Val-de-Travers (NE) - La naissance d’un aiglon royal ravive les craintes liées aux éoliennes

Publié

Val-de-Travers (NE)La naissance d’un aiglon royal ravive les craintes liées aux éoliennes

Avec le développement de cette espèce dans l’arc jurassien, les défenseurs des oiseaux sont préoccupés par les projets de parcs éoliens en cours, craignant des collisions fatales aux rapaces.

Un des parents d’Archibald, récemment photographié dans le Val-de-Travers (NE).

Un des parents d’Archibald, récemment photographié dans le Val-de-Travers (NE).

Jean-Loup Fuchs

Passionné de photo, un lecteur de Sainte-Croix (VD) nous a signalé qu’un aiglon royal était récemment né dans le massif du Jura. L’association de la protection des oiseaux confirme qu’un petit nouveau est venu, début mai, perpétuer l’espèce dans le Val-de-Travers (NE).
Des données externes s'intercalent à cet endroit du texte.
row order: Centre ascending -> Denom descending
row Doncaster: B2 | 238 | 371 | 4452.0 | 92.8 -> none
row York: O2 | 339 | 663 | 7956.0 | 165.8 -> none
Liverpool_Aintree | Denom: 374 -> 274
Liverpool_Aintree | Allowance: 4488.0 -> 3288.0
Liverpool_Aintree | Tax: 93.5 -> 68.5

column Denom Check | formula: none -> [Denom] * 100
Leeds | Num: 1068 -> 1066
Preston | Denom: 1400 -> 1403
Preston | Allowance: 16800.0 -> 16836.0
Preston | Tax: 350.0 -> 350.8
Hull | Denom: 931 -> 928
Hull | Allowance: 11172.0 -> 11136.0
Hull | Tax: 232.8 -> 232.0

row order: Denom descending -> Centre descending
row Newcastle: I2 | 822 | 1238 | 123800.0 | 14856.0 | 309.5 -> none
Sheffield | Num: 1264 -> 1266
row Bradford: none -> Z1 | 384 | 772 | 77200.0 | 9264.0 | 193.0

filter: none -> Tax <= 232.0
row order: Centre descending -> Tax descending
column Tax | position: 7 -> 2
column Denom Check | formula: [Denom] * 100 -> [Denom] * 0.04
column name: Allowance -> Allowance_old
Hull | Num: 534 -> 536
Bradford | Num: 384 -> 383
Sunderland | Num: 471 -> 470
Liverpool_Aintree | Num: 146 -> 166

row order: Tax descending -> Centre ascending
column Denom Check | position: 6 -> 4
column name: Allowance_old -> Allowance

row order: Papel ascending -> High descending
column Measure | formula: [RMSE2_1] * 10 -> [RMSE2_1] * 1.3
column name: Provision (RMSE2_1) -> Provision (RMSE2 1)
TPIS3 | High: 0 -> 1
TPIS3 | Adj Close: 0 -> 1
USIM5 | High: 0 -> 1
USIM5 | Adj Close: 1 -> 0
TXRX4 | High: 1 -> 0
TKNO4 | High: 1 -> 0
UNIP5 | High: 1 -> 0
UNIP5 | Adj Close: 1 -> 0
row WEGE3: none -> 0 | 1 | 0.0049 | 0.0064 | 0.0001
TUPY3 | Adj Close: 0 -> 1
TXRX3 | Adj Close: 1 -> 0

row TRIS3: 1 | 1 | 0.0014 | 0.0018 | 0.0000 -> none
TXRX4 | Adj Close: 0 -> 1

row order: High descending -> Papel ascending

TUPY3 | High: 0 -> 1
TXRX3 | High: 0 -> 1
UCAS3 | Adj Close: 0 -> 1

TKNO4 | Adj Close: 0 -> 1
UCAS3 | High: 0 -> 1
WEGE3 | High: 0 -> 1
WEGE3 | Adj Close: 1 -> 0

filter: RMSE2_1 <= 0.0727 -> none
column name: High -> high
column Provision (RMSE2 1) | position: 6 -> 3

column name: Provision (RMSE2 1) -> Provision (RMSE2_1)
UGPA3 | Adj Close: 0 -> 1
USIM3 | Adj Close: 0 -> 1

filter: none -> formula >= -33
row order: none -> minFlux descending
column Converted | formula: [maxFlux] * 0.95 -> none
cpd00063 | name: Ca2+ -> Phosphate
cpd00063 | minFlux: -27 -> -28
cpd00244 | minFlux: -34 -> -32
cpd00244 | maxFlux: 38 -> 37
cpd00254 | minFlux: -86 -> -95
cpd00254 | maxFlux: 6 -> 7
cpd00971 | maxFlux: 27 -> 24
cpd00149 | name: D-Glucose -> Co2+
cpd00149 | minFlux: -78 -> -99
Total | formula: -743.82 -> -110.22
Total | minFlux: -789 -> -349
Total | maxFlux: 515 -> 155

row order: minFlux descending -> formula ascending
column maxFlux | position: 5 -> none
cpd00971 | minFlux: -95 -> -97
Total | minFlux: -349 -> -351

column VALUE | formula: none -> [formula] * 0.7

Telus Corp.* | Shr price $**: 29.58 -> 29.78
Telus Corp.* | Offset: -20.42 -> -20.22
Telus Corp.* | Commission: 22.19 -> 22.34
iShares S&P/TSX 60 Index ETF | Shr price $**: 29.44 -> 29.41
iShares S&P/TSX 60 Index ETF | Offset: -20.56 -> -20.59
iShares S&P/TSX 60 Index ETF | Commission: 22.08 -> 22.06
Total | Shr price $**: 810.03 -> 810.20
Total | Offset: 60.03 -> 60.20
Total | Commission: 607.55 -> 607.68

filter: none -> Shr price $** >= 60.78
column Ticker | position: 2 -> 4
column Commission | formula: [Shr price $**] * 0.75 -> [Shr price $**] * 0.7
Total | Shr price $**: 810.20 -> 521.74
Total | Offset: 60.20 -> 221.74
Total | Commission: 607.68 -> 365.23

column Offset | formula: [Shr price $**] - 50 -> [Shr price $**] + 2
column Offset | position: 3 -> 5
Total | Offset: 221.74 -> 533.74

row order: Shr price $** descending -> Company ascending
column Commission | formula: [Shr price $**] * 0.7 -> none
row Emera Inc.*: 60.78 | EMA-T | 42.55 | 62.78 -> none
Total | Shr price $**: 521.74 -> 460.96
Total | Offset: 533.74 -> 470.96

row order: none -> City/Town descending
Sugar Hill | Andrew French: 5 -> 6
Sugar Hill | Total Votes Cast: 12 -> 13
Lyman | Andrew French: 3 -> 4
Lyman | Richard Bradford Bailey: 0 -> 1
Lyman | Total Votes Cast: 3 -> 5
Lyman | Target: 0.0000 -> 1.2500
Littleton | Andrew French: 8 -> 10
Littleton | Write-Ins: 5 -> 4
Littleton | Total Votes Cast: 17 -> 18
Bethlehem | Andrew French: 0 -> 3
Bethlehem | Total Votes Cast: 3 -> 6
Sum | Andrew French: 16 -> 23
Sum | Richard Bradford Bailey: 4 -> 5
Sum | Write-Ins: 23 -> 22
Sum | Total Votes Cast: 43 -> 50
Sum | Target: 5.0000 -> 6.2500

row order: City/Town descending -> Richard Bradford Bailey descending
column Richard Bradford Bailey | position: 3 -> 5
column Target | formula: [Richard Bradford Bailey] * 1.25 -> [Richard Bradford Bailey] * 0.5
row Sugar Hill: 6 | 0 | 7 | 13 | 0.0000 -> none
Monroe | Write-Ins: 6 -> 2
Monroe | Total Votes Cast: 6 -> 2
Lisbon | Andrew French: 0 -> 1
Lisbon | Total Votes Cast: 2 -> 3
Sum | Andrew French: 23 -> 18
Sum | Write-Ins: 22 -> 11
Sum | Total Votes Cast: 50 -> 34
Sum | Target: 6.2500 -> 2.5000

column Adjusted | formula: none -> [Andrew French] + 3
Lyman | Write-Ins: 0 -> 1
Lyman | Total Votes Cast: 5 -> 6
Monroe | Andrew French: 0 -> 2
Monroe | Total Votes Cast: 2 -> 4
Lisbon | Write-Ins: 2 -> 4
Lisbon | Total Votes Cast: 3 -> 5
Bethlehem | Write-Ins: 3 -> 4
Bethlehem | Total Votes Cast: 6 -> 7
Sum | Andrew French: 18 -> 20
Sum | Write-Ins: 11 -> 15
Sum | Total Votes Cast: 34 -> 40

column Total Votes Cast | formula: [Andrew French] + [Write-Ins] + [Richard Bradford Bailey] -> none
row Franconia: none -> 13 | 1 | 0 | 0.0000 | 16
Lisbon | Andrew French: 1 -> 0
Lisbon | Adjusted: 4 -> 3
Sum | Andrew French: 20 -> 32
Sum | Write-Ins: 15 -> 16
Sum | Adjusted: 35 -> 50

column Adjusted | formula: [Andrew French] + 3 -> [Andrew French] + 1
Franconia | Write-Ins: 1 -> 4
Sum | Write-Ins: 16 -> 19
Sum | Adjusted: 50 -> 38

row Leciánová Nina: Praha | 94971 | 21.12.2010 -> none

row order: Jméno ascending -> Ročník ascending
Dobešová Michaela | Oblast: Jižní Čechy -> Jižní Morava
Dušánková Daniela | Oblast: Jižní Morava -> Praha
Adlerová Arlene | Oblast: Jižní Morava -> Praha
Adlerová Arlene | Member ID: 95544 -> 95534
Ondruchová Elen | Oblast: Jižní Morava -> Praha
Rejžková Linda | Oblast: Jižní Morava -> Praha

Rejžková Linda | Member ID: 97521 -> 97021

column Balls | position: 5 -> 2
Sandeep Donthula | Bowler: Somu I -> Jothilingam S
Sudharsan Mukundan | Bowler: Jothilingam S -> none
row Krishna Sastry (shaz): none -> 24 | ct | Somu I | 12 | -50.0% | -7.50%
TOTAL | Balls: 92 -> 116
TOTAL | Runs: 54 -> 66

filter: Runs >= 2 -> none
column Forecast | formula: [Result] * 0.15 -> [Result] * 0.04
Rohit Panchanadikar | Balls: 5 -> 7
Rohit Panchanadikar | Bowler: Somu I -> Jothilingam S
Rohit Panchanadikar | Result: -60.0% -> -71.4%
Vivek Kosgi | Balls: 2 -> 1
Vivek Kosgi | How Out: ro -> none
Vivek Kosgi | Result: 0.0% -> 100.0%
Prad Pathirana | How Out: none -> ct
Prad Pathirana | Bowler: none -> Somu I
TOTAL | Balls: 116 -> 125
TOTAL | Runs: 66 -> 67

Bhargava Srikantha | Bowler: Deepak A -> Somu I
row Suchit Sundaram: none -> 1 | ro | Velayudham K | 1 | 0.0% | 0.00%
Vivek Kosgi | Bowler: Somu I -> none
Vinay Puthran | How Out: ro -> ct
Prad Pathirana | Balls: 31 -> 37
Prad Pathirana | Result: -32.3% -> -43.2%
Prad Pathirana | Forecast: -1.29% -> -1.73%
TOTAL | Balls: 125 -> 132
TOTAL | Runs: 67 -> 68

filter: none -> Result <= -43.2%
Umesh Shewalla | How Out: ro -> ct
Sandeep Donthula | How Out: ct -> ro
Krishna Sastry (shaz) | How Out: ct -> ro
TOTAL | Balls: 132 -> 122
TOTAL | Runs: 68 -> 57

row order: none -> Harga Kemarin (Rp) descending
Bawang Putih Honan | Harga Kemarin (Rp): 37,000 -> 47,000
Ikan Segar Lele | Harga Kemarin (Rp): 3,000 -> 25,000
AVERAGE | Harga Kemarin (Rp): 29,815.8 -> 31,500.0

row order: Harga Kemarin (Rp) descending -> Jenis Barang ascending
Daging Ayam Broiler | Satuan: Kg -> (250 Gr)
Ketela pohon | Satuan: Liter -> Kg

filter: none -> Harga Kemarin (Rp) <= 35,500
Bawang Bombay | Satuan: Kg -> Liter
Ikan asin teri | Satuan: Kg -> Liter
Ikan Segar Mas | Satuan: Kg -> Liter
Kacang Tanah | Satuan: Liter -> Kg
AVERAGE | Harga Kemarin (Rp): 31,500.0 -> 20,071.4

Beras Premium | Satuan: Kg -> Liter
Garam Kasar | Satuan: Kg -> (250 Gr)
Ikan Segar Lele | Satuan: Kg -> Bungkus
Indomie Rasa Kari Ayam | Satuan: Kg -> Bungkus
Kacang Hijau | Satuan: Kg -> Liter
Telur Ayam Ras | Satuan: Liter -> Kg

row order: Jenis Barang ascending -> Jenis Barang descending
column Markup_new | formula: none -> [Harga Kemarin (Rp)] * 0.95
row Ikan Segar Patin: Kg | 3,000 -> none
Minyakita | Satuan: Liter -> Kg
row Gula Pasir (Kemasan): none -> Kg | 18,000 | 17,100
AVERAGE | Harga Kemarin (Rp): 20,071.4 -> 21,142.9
Ce mâle, surnommé «Archibald», est le petit frère de la femelle «Artemis». Sa naissance l’an dernier dans un secteur forestier entre le Creux-du-Van et le Chasseron, était la première dans le canton de Neuchâtel depuis 200 ans.

Dans notre pays, l’aigle royal avait été exterminé à la fin du XVIIIe siècle. «Aujourd’hui, la Suisse compte environ 350 couples d’aigles, la plupart dans les Préalpes et les Alpes. Le massif jurassien – côté suisse et français – en compte moins de dix, mais la tendance est à l’augmentation», constate François Turrian, directeur romand de BirdLife Suisse. La naissance d’Archibald ne peut donc que réjouir les associations de défense des oiseaux.

La craintes des éoliennes

Jean-Daniel Blant fait partie du groupe de suivi de l’espèce au Val-de-Travers. Il est souvent posté en hauteur pour guetter les allées et venues des oiseaux. «L’aiglon a pris son envol fin juillet. Il va suivre ses parents jusqu’à la fin de l’automne pour qu’ils lui apprennent à chasser. Mais actuellement, on a de la peine à les localiser», explique l’ornithologue.

Cependant, l’augmentation du nombre d’aigles royaux dans la région préoccupe également les spécialistes, inquiets de la multiplication de projets de parcs éoliens dans le secteur. «L’aigle, comme de nombreux rapaces, est fortement sensible aux éoliennes et des collisions sont inévitables si les territoires de chasse sont coupés par des parcs. C’est la principale cause de mortalité des aigles en Amérique du Nord. Sans compter que les parcs peuvent priver les rapaces d’une partie importante de leur territoire, surtout si leur nombre venait à se multiplier», détaille François Turrian. Or, cinq projets sont actuellement en discussion, entre les cantons de Vaud et de Neuchâtel.

Impacts prévisibles «faibles»

En 2019 et 2020, des journées d’observation avaient été réalisées sur les périmètres des futurs parcs éoliens de la Montagne de Buttes (NE), de Grandsonnaz (VD) et de Provence (VD). En cernant les déplacements et les comportements du couple d’oiseau tout au long de l'année, on étudiait la cohabitation de l’espèce avec les géants à vent.

Si le rapport n’est pas public, le parc Eoliennes de Provence indique, sur son site internet, que les impacts prévisibles sur les oiseaux ont été jugés «faibles», et que cette étude a montré que l’aigle royal ne survolait que très rarement la zone du projet. «À noter que le site de Provence était plus éloigné du point de reproduction, glisse l’ornithologue neuchâtelois, qui avait participé à l’étude. Une des propositions faites à l’époque était de mettre à l’arrêt les éoliennes au début de l’émancipation du jeune, lorsque le risque de collision est le plus élevé.»

Le groupe d’observateurs du Val-de-Travers déplore l’absence de programme de suivi officiel pour ces oiseaux. «Même si cela a un coût élevé, l’idéal serait d’équiper les aigles d’une balise afin de déterminer les zones problématiques. Mais il faudrait que le Canton donne son autorisation pour cela», déclare Jean-Daniel Blant. Si, à ce jour, aucun aigle royal ne semble avoir été victime des éoliennes en Suisse, «même quelques décès peuvent avoir un impact non négligeable sur les effectifs de l’espèce», précise Chloé Pang, porte-parole de la Station ornithologique suisse.

Projet avorté

En mars dernier, le Tribunal cantonal vaudois avait admis les recours des opposants à EolJoux, un projet de sept éoliennes proches du Brassus. Celui-ci aurait mis en danger une colonie de grands tétras. Parmi les organisations qui s’opposaient aux infrastructures, on comptait BirdLife, Helvetia Nostra, Pro Natura ou encore Paysage-Libre Vaud. D’autres parcs sont d’ailleurs encore dans le viseur de cette dernière.